LDI–glycerol polyurethane implants exhibit controlled release of DB-67 and anti-tumor activity in vitro against malignant gliomas

The purpose of the present study was to develop a biodegradable and biocompatible polyurethane drug delivery system based on lysine diisocyanate (LDI) and glycerol for the controlled release of 7-tert-butyldimethylsilyl-10-hydroxy-camptothecin (DB-67). DB-67 has yet to be implemented in any clinical therapies due to the inability to delivered it in sufficient quantities to impact tumor growth and disease progression. To remedy this, DB-67 was covalently incorporated into our delivery system by way of an organometallic urethane catalyst and was found to be dispersed evenly throughout the LDI–glycerol polyurethane discs.

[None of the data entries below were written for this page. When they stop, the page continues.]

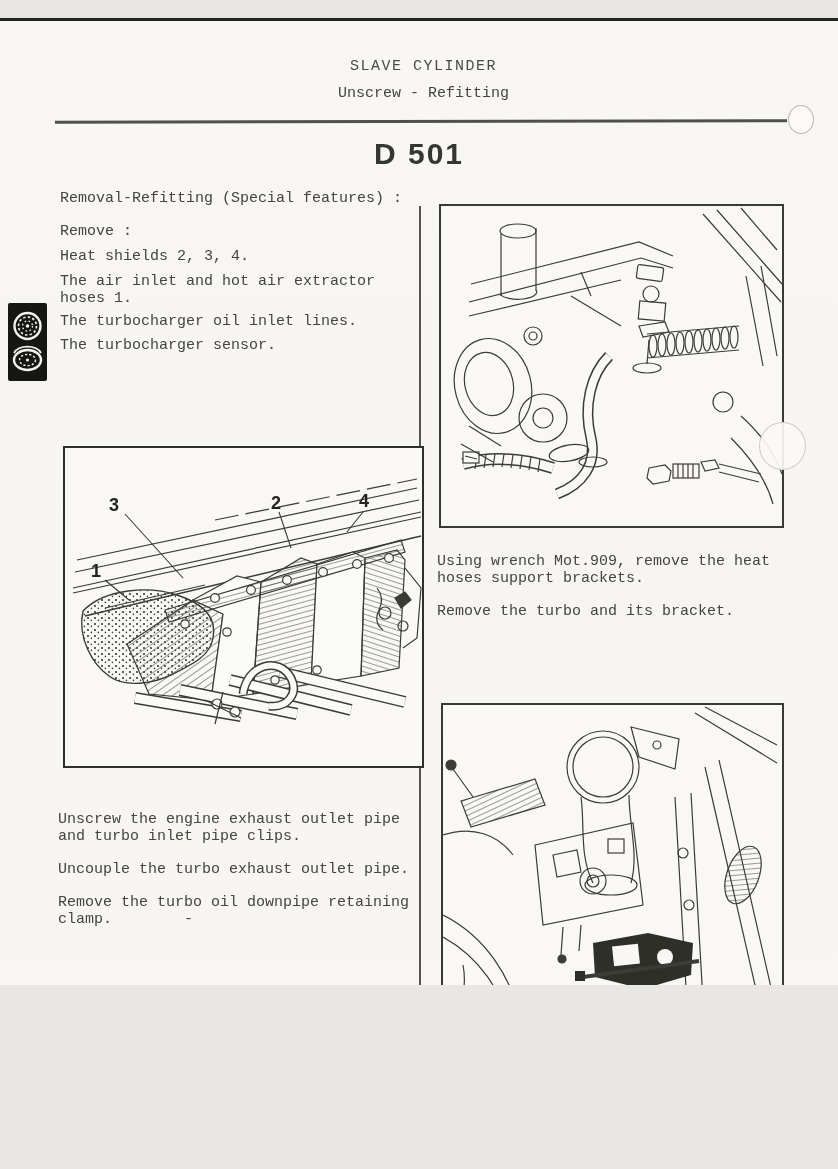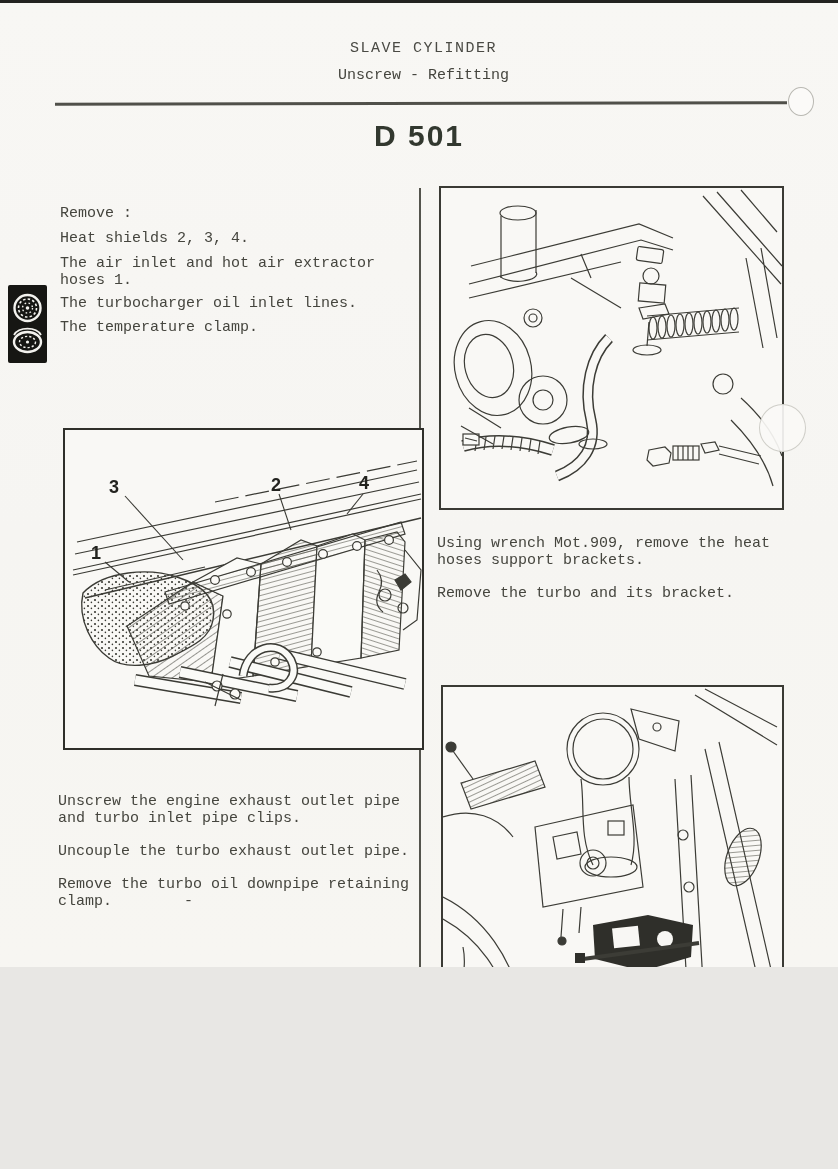--- a/index.html
+++ b/index.html
@@ -8,21 +8,21 @@
     --title-ink:#32382f;
     --rule:#50504a;
     --frame:#3a3a34;
     --sketch:#3b3b35;
     --tab-bg:#161613;
   }
   html,body{margin:0;padding:0;background:#e8e7e4;}
   .page{
     position:relative;
     width:838px;height:967px;
-    margin:0 auto;
+    margin:18px auto;
     background:linear-gradient(180deg,#f8f7f4 0%,#f6f5f2 55%,#f7f6f2 100%);
     overflow:hidden;
     font-family:"Liberation Mono","DejaVu Sans Mono",monospace;
     color:var(--ink);
   }
   .edge{position:absolute;left:0;width:838px;background:#232320;}
   .edge.top{top:0;height:3px;}
   .edge.bottom{top:1164px;height:5px;background:#2e2e2b;}
   .thin-bottom-line{position:absolute;left:8px;top:1160px;width:822px;height:1px;background:#94948e;}
   .tl{
@@ -67,26 +67,27 @@
 
   <div class="edge top"></div>
 
   <div class="tl hdr" style="left:350px;top:40px;">SLAVE CYLINDER</div>
   <div class="tl" style="left:338px;top:67px;">Unscrew - Refitting</div>
   <div class="rule top-rule"></div>
   <div class="hole h1"></div>
 
   <div class="doc-code">D 501</div>
 
+  <div class="tl" style="left:60px;top:172px;">Removal-Refitting (Special features) :</div>
   <div class="tl" style="left:60px;top:205px;">Remove :</div>
   <div class="tl" style="left:60px;top:230px;">Heat shields 2, 3, 4.</div>
   <div class="tl" style="left:60px;top:255px;">The air inlet and hot air extractor</div>
   <div class="tl" style="left:60px;top:272px;">hoses 1.</div>
   <div class="tl" style="left:60px;top:295px;">The turbocharger oil inlet lines.</div>
-  <div class="tl" style="left:60px;top:319px;">The temperature clamp.</div>
+  <div class="tl" style="left:60px;top:319px;">The turbocharger sensor.</div>
 
   <div class="section-tab">
     <svg width="39" height="78" viewBox="0 0 39 78">
       <g stroke="#f3f2ee" fill="none">
         <circle cx="19.5" cy="23" r="13" stroke-width="2.4"></circle>
         <circle cx="19.5" cy="23" r="9" stroke-width="1.6" stroke-dasharray="2.5 2.2"></circle>
         <circle cx="19.5" cy="23" r="5" stroke-width="1.4" stroke-dasharray="1.6 2.4"></circle>
         <circle cx="19.5" cy="23" r="1.8" fill="#f3f2ee" stroke="none"></circle>
       </g>
       <g stroke="#f3f2ee" fill="none">

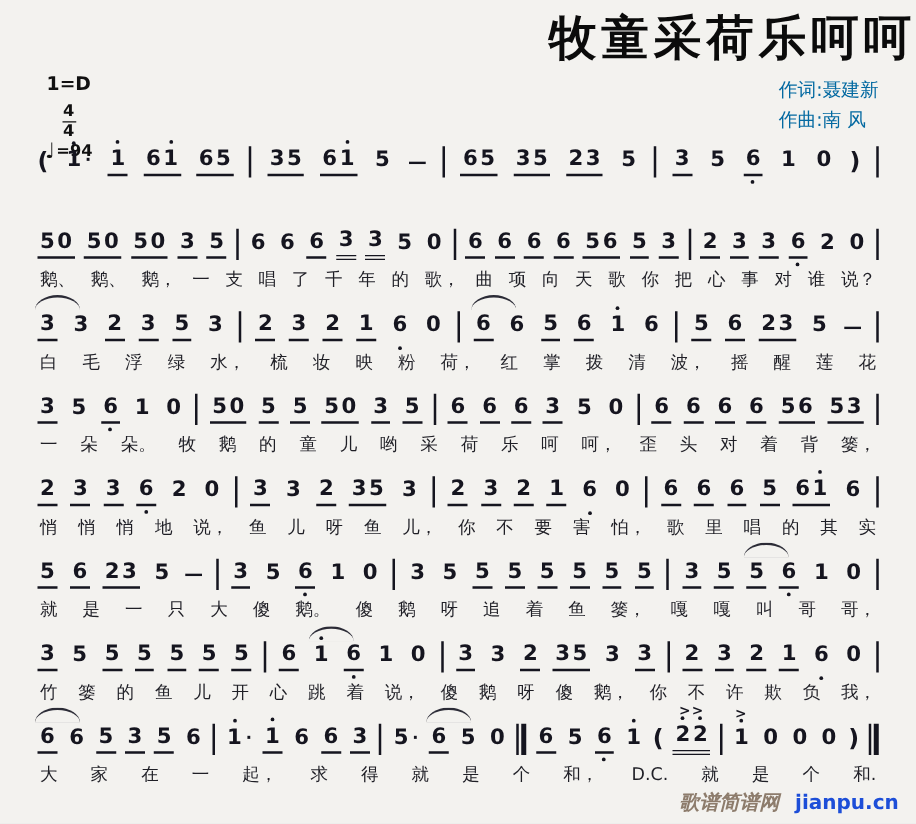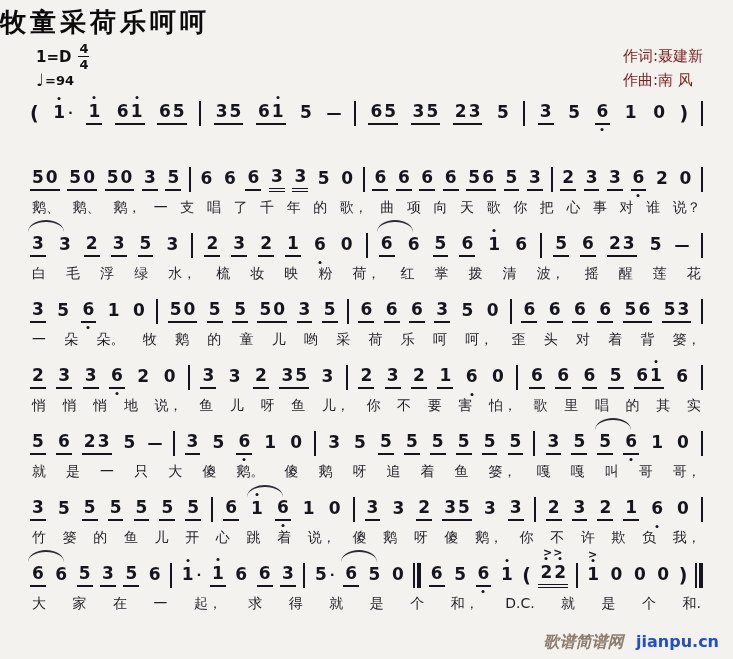--- a/index.html
+++ b/index.html
@@ -1,27 +1,27 @@
 <!DOCTYPE html>
 <html><head>
 <meta charset="utf-8">
 <style>
   html,body{margin:0;padding:0;background:#e8e8e6;}
   .page{position:relative;width:733px;height:659px;background:#f3f2ef;
         font-family:"DejaVu Sans",sans-serif;overflow:hidden;box-sizing:border-box;}
-  .title{margin:0;padding-top:5px;text-align:left;font-size:26px;font-weight:bold;
+  .title{margin:0;padding-top:5px;text-align:right;font-size:38px;font-weight:bold;
          letter-spacing:4px;color:#0b0b0b;font-family:"DejaVu Sans",sans-serif;}
   .meta{position:relative;height:56px;}
   .keyblock{position:absolute;left:36px;top:2px;color:#111;font-weight:bold;}
-  .keyrow{display:flex;align-items:center;gap:7px;font-size:15px;}
+  .keyrow{display:flex;align-items:center;gap:7px;font-size:15px;flex-direction:column;}
   .frac{display:inline-flex;flex-direction:column;align-items:center;line-height:1;font-size:13px;}
   .fbar{width:11px;height:1px;background:#111;margin:1px 0;}
   .temporow{margin-top:1px;font-size:13px;display:flex;align-items:center;gap:1px;}
   .qnote{font-size:17px;line-height:1;}
-  .credits{position:absolute;right:30px;top:4px;font-size:15px;color:#7f1d1d;line-height:1.6;}
+  .credits{position:absolute;right:30px;top:4px;font-size:15px;color:#0369a1;line-height:1.6;}
   #score{padding:0 30px;}
   .sline{margin-bottom:9px;}
   .notes{display:flex;justify-content:space-between;align-items:center;height:34px;
          font-weight:bold;font-size:17px;color:#15151f;}
   .note{position:relative;display:inline-flex;align-items:baseline;padding:0 1px 2px;}
   .note.u1{border-bottom:2px solid #15151f;}
   .note.u2{border-bottom:4px double #15151f;}
   .dg{position:relative;padding:0 1px;}
   .dg.da::after{content:'';position:absolute;top:-5px;left:50%;transform:translateX(-50%);
                 width:3px;height:3px;border-radius:50%;background:#15151f;}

Scanning electron micrographs indicate that the LDI–glycerol discs are uniform and possess a pore distribution typical of the non-solvent casting technique used to prepare them. The release rates of DB-67 from the LDI–glycerol discs were found to vary with both time and temperature and were shown capable of delivering therapeutic concentrations of DB-67 in vitro. Cellular proliferation assays demonstrate that empty LDI–glycerol discs alone do not significantly alter the growth of malignant human glioma cell lines (U87, T98G, LN229 and SG388). DB-67-loaded LDI–glycerol polyurethane discs were found to inhibit cellular proliferation by 50% on average in all the malignant glioma cell lines tested. These results clearly demonstrate the long-term, slow release of DB-67 from LDI–glycerol polyurethane discs and their potential for postoperative intracranial chemotherapy of cancers.